HAMILTON, CHRISTINE,ANNE (2015) Late Glacial to Holocene relative sea-level change in Assynt, north west Scotland. Masters thesis, Durham University.
|PDF - Accepted Version|
This thesis aims to improve the relative sea-level (RSL) reconstruction for the Assynt region, a previously under-studied region of the British Isles, to provide important further constraints on glacial isostatic adjustment (GIA) models for the British Isles. The lack of geological data from this region means that the GIA models are currently poorly constrained for this region of north west Scotland. Evidence from four isolation basins on the north coast of the Assynt region reconstructs post-Last Glacial Maximum (LGM) RSL for previously unstudied time periods, including the Late Glacial and early Holocene. This thesis produces the first Late Glacial sea-level index points for Assynt, providing a critical additional constraint on the GIA model predictions for this early deglacial period, which in general is poorly constrained throughout the British Isles.

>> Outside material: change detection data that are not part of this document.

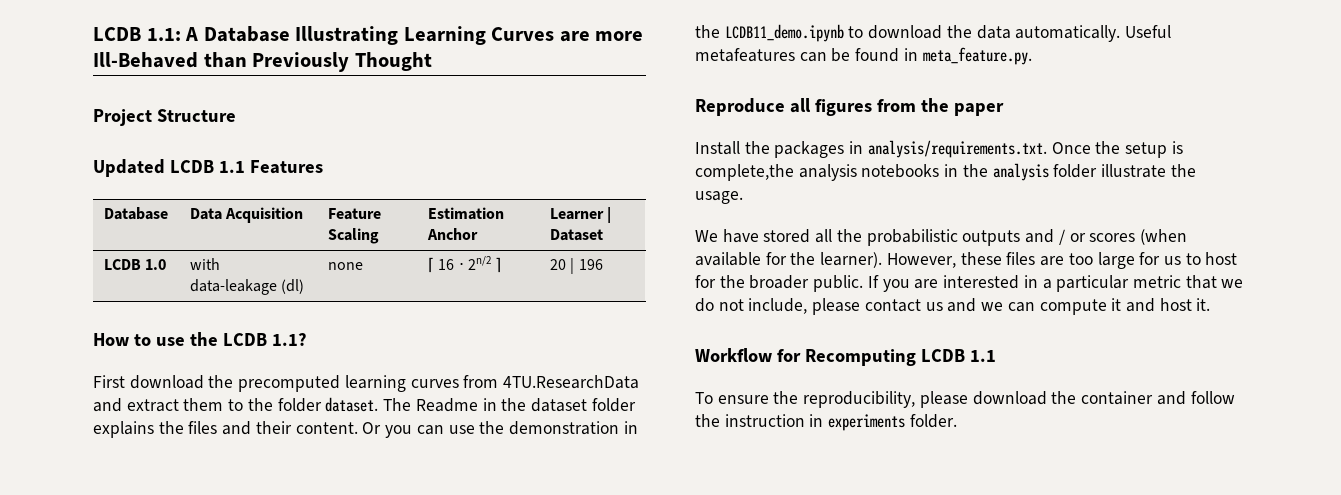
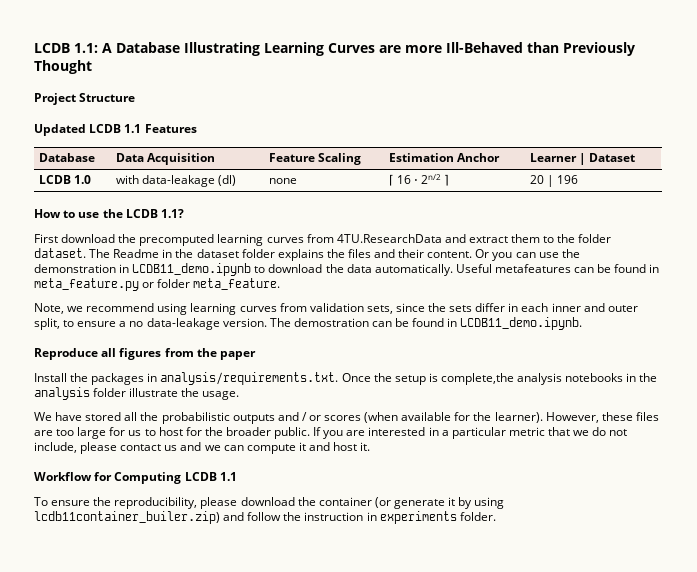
- Or you can use the demonstration in the LCDB11_demo.ipynb to download the data automatically.
+ Or you can use the demonstration in LCDB11_demo.ipynb to download the data automatically.
- Useful metafeatures can be found in meta_feature.py.
+ Useful metafeatures can be found in meta_feature.py or folder meta_feature.
+ Note, we recommend using learning curves from validation sets, since the sets differ in each inner and outer split, to ensure a no data-leakage version. The demostration can be found in LCDB11_demo.ipynb.
- Workflow for Recomputing LCDB 1.1
+ Workflow for Computing LCDB 1.1
- To ensure the reproducibility, please download the container and follow the instruction in experiments folder.
+ To ensure the reproducibility, please download the container (or generate it by using lcdb11container_builer.zip) and follow the instruction in experiments folder.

Sediment cores were taken at a range of altitudes above present sea level from four isolation basins. Reconstruction of the palaeoenvironment focused on diatom analysis, supported by organic content, particle size and qualitative pollen analysis. A number of clear transitions, from marine to brackish to freshwater conditions, document the isolation or ingression of the basins investigated at Duart. AMS radiocarbon dating of these contacts produced new sea-level index points for the Late Glacial, early and late Holocene for Assynt.
These new sea-level index points show there is poor fit between the model predictions for the Late Glacial RSL fall following the Late Glacial highstand and the RSL rise to the mid-Holocene highstand. There is reasonable data-model fit however from the mid- to late-Holocene as RSL falls to present. This misfit, evident elsewhere in north west Scotland, is potentially due to uncertainties associated with both the global and local ice model employed in the GIA models, providing a context for future study.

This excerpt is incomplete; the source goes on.